===== DATA FOR THIS EXERCISE =====

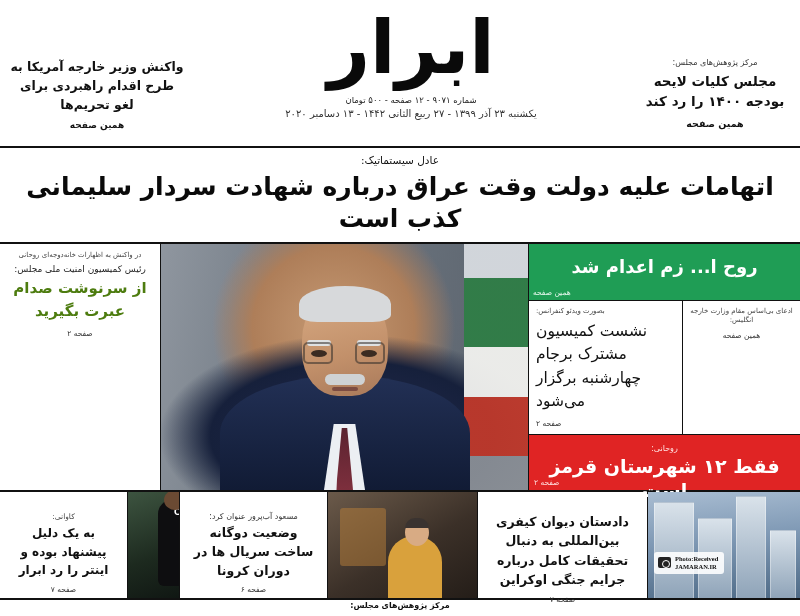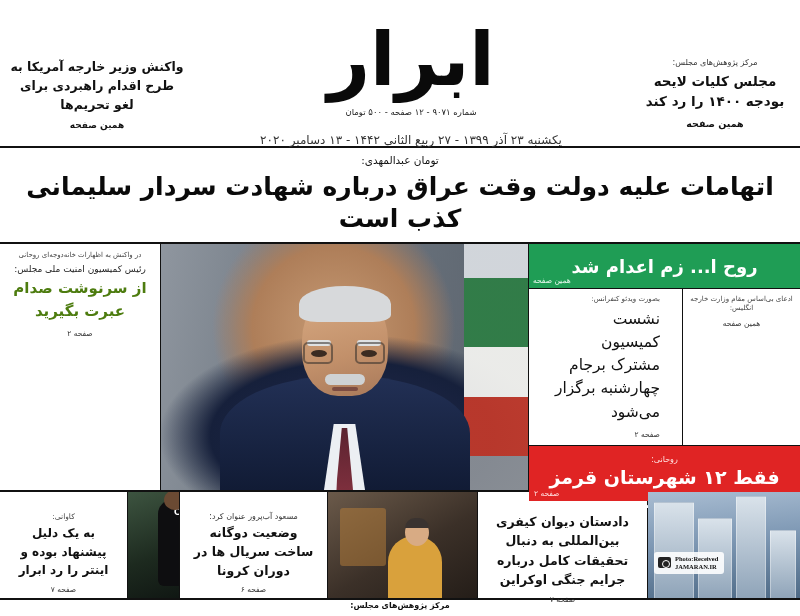--- a/index.html
+++ b/index.html
@@ -52,7 +52,7 @@
   .mast-center {
     flex: 1;
     text-align: center;
-    padding-top: 16px;
+    padding-top: 4px;
     position: relative;
   }
   .logo {

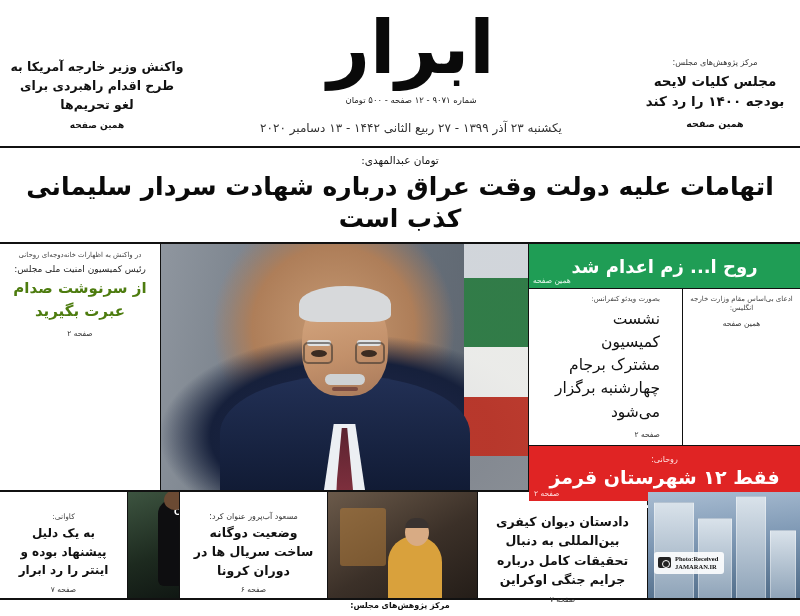--- a/index.html
+++ b/index.html
@@ -71,9 +71,9 @@
     letter-spacing: 0.2px;
   }
   .dateline {
-    font-size: 12px;
+    font-size: 10px;
     color: #333;
-    margin-top: 16px;
+    margin-top: 3px;
   }
   .mast-left {
     width: 190px;

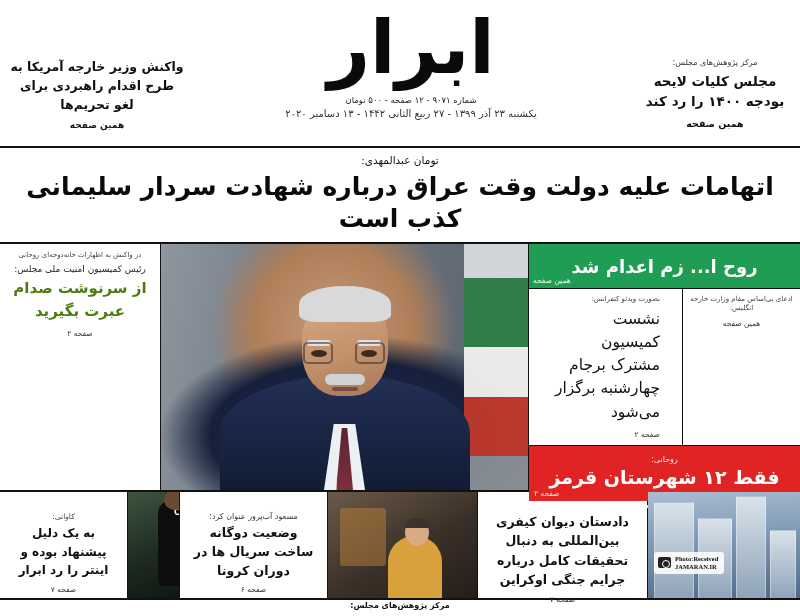--- a/index.html
+++ b/index.html
@@ -432,7 +432,7 @@
   </div>
 
   <div class="lead">
-    <div class="byline">تومان عبدالمهدی:</div>
+    <div class="byline">عادل سیستماتیک:</div>
     <div class="title">اتهامات علیه دولت وقت عراق درباره شهادت سردار سلیمانی کذب است</div>
   </div>
 

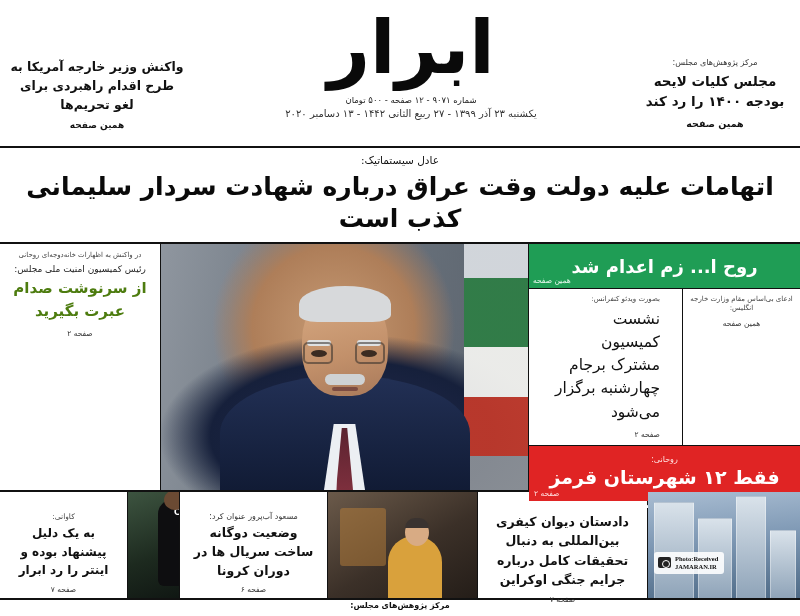--- a/index.html
+++ b/index.html
@@ -160,8 +160,8 @@
   }
   .rs-b {
     flex: 1;
-    padding: 6px 22px;
-    text-align: right;
+    padding: 6px 7px;
+    text-align: left;
   }
   .mini-kicker {
     font-size: 7px;

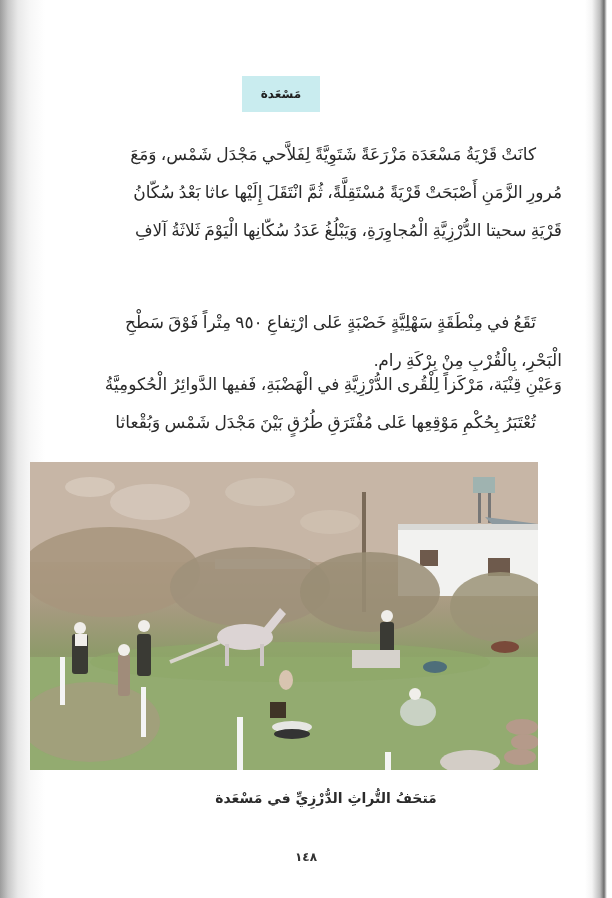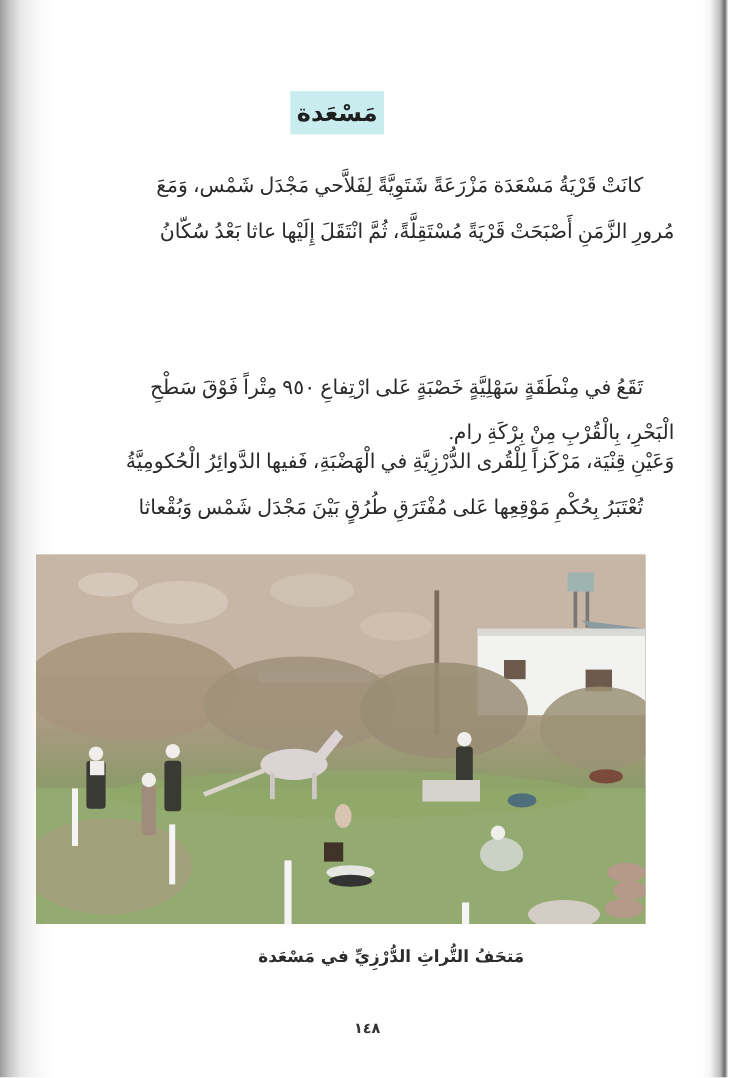--- a/index.html
+++ b/index.html
@@ -19,7 +19,7 @@
     }
     .title-text {
       font-family:"DejaVu Sans", sans-serif; font-weight:bold;
-      font-size:20px; color:#1f1f1f; direction:rtl;
+      font-size:12px; color:#1f1f1f; direction:rtl;
     }
     .para {
       position:absolute; direction:rtl; text-align:justify;

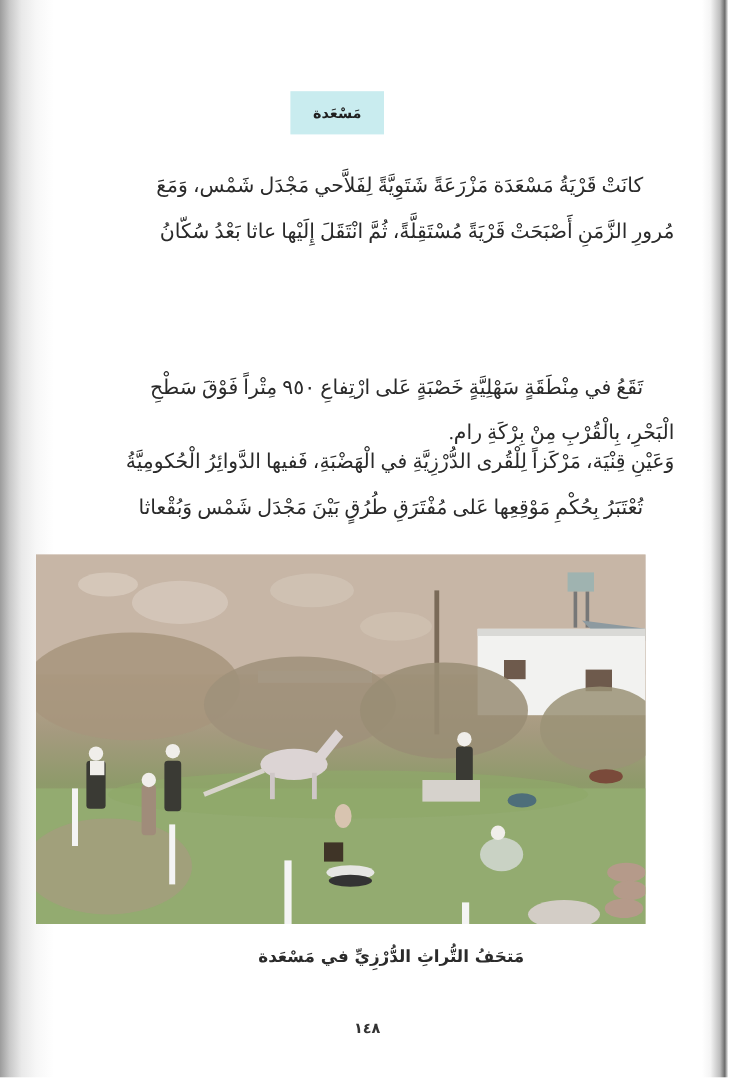--- a/index.html
+++ b/index.html
@@ -61,6 +61,7 @@
   <div class="para p1">
     <span class="line indent">كانَتْ قَرْيَةُ مَسْعَدَة مَزْرَعَةً شَتَوِيَّةً لِفَلاَّحي مَجْدَل شَمْس، وَمَعَ</span>
     <span class="line">مُرورِ الزَّمَنِ أَصْبَحَتْ قَرْيَةً مُسْتَقِلَّةً، ثُمَّ انْتَقَلَ إِلَيْها عاثا بَعْدُ سُكّانُ</span>
+    <span class="line">قَرْيَةِ سحيتا الدُّرْزِيَّةِ الْمُجاوِرَةِ، وَيَبْلُغُ عَدَدُ سُكّانِها الْيَوْمَ ثَلاثَةُ آلافِ</span>
   </div>
 
   <div class="para p2">

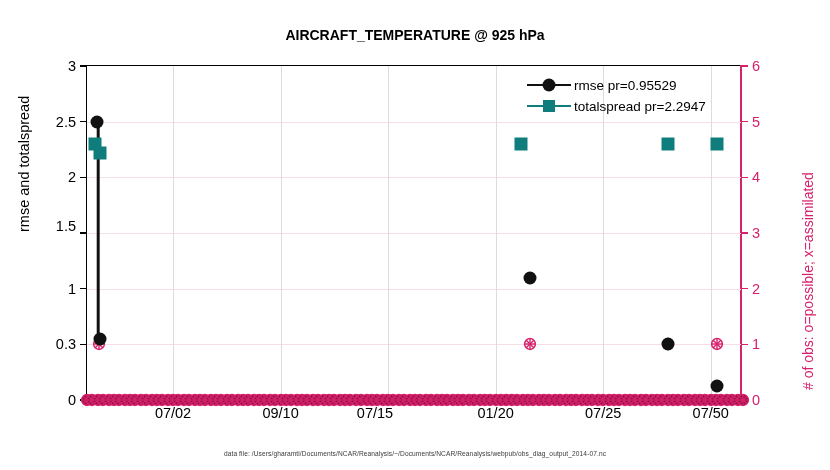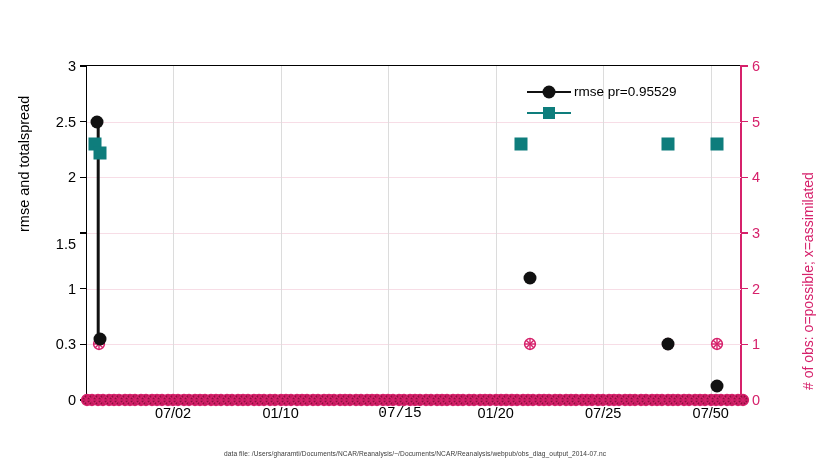--- a/index.html
+++ b/index.html
@@ -63,6 +63,7 @@
 <div id="root">
 
   <div class="title-block">
+    <div class="title-line">AIRCRAFT_TEMPERATURE @ 925 hPa</div>
   </div>
 
   <div class="axis-title-left">rmse and totalspread</div>

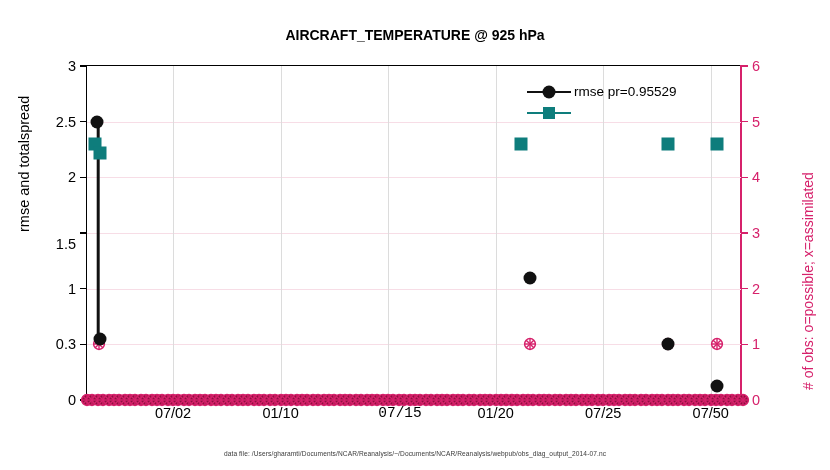--- a/index.html
+++ b/index.html
@@ -49,7 +49,7 @@
 
   
   #legend{position:absolute;left:527px;top:78px;width:200px;}
-  .leg-row{display:flex;align-items:flex-end;height:21px;}
+  .leg-row{display:flex;align-items:flex-start;height:21px;}
   .leg-mark{position:relative;width:44px;height:14px;margin-right:3px;}
   .leg-mark .bar{position:absolute;top:6px;left:0;width:44px;height:2.4px;}
   .leg-mark .mk{position:absolute;top:50%;left:50%;transform:translate(-50%,-50%);}

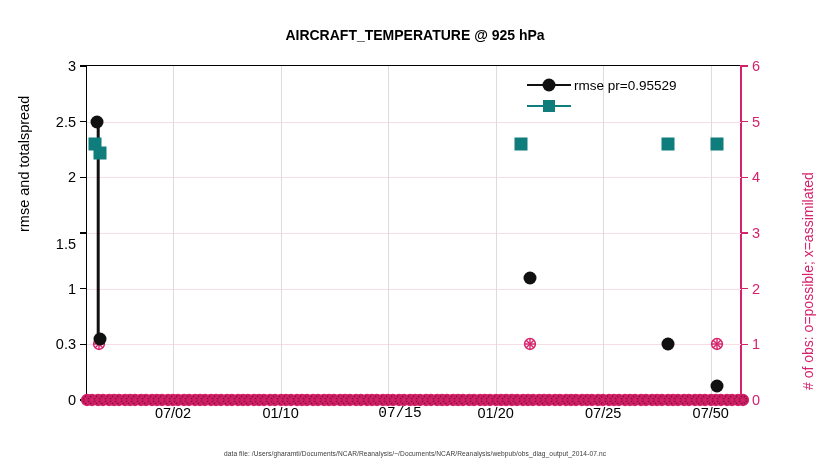--- a/index.html
+++ b/index.html
@@ -1300,6 +1300,7 @@
           <span class="bar" style="background:#0e7d7c"></span>
           <span class="mk s" style="background:#0e7d7c"></span>
         </div>
+        <span class="leg-text">totalspread pr=2.2947</span>
       </div>
     </div>
 </div>

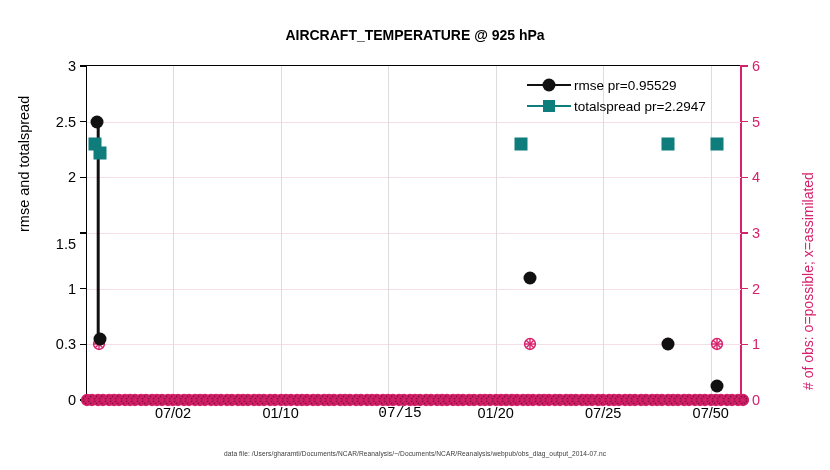--- a/index.html
+++ b/index.html
@@ -93,7 +93,7 @@
         <div class="ytick-l" style="top: 221.967px;"></div>
         <div class="ylab-l" style="top: 222.667px;">1</div>
         <div class="ytick-l" style="top: 166.3px;"></div>
-        <div class="ylab-l" style="top: 178px;">1.5</div>
+        <div class="ylab-l" style="top: 160px;">1.5</div>
         <div class="ytick-l" style="top: 110.633px;"></div>
         <div class="ylab-l" style="top: 111.333px;">2</div>
         <div class="ytick-l" style="top: 54.9667px;"></div>

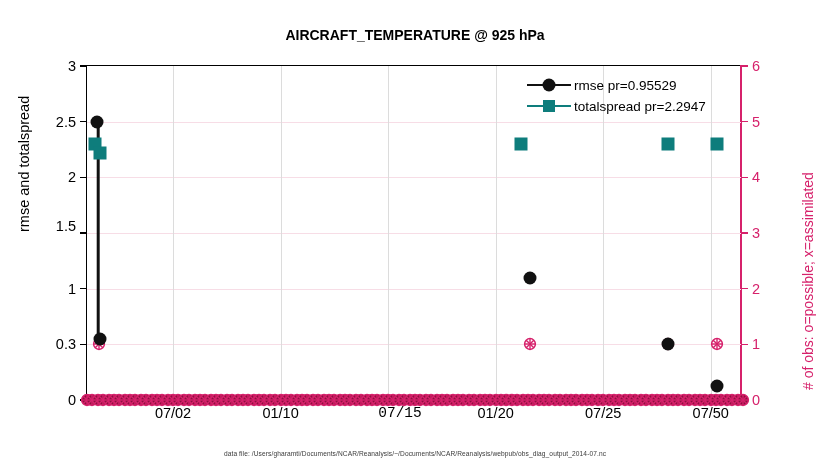--- a/index.html
+++ b/index.html
@@ -117,7 +117,7 @@
         <div class="xtick" style="left: 85.3328px;"></div>
         <div class="xlab" style="left: 86.0328px;">07/02</div>
         <div class="xtick" style="left: 192.874px;"></div>
-        <div class="xlab" style="left: 193.574px;">01/10</div>
+        <div class="xlab" style="left: 193.574px;">09/10</div>
         <div class="xtick" style="left: 300.415px;"></div>
         <div class="xlab" style="left: 313px; font-family: Liberation Mono, monospace;">07/15</div>
         <div class="xtick" style="left: 407.956px;"></div>

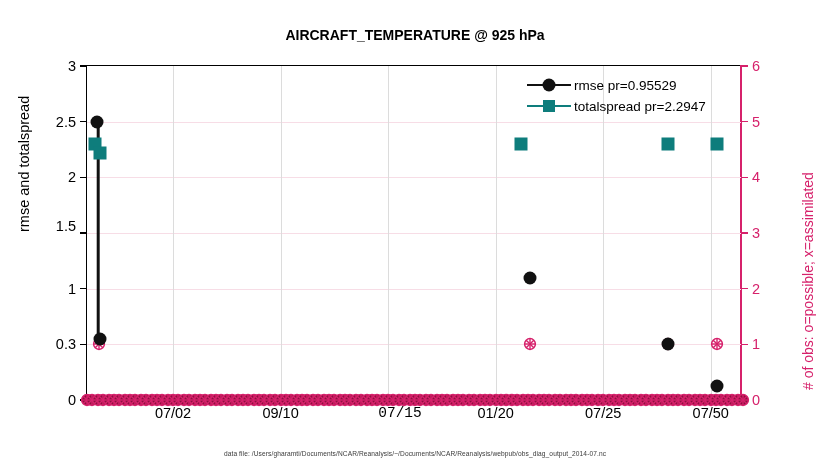--- a/index.html
+++ b/index.html
@@ -119,7 +119,7 @@
         <div class="xtick" style="left: 192.874px;"></div>
         <div class="xlab" style="left: 193.574px;">09/10</div>
         <div class="xtick" style="left: 300.415px;"></div>
-        <div class="xlab" style="left: 313px; font-family: Liberation Mono, monospace;">07/15</div>
+        <div class="xlab" style="left: 288px;">07/15</div>
         <div class="xtick" style="left: 407.956px;"></div>
         <div class="xlab" style="left: 408.656px;">01/20</div>
         <div class="xtick" style="left: 515.497px;"></div>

=====

**WHAT IS NEEDED**
Show each line in the data where the string "height" appears.

**RESPONSE TO THE TASK**
-  .leg-row{display:flex;align-items:flex-end;height:21px;}
+  .leg-row{display:flex;align-items:flex-start;height:21px;}
   .leg-mark{position:relative;width:44px;height:14px;margin-right:3px;}
   .leg-mark .bar{position:absolute;top:6px;left:0;width:44px;height:2.4px;}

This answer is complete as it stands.